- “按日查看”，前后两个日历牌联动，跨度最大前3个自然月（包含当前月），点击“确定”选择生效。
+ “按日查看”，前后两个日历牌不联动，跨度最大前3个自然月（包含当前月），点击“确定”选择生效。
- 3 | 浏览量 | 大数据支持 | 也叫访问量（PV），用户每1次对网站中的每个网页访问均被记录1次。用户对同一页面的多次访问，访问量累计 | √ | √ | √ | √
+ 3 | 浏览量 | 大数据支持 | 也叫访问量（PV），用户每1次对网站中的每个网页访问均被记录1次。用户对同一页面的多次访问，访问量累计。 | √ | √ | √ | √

==

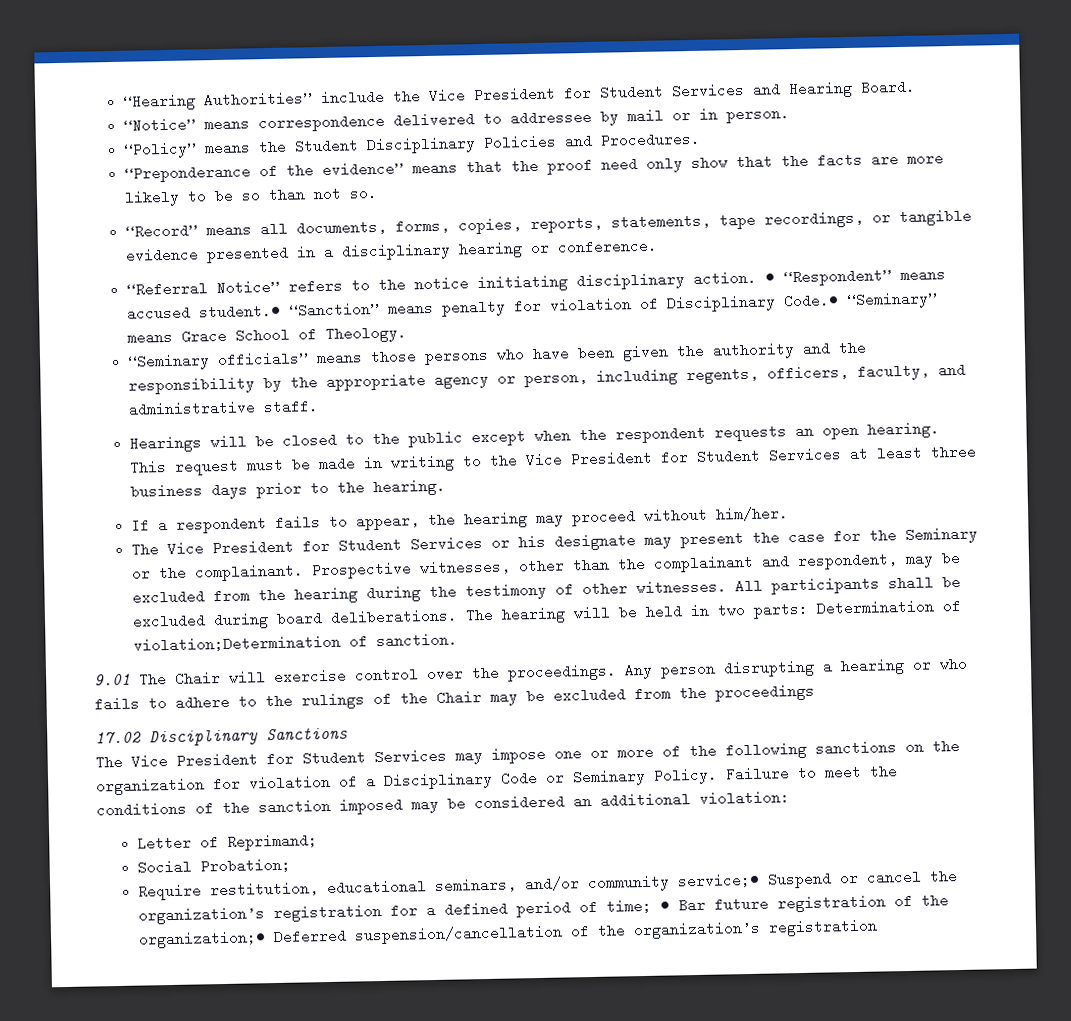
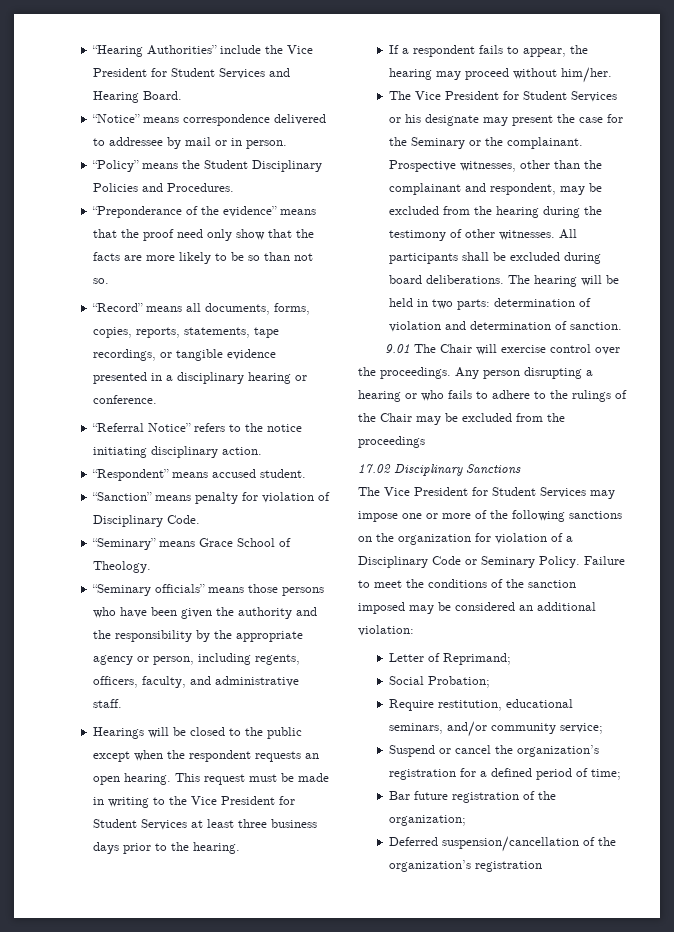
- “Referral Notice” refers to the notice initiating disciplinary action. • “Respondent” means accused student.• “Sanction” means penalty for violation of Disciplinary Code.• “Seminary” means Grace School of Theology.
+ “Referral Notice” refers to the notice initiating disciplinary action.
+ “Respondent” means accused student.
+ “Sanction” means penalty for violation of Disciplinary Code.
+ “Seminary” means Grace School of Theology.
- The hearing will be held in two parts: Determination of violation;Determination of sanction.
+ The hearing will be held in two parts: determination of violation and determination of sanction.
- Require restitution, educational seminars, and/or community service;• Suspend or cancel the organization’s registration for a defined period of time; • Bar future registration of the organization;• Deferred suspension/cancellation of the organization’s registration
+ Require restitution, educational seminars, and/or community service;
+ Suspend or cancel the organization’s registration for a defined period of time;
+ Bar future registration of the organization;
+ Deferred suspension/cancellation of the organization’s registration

WHAT THE TASK REQUIRES: Check each line above for the string "Theology" and copy those that have it.

TASK RESULT:
- “Referral Notice” refers to the notice initiating disciplinary action. • “Respondent” means accused student.• “Sanction” means penalty for violation of Disciplinary Code.• “Seminary” means Grace School of Theology.
+ “Seminary” means Grace School of Theology.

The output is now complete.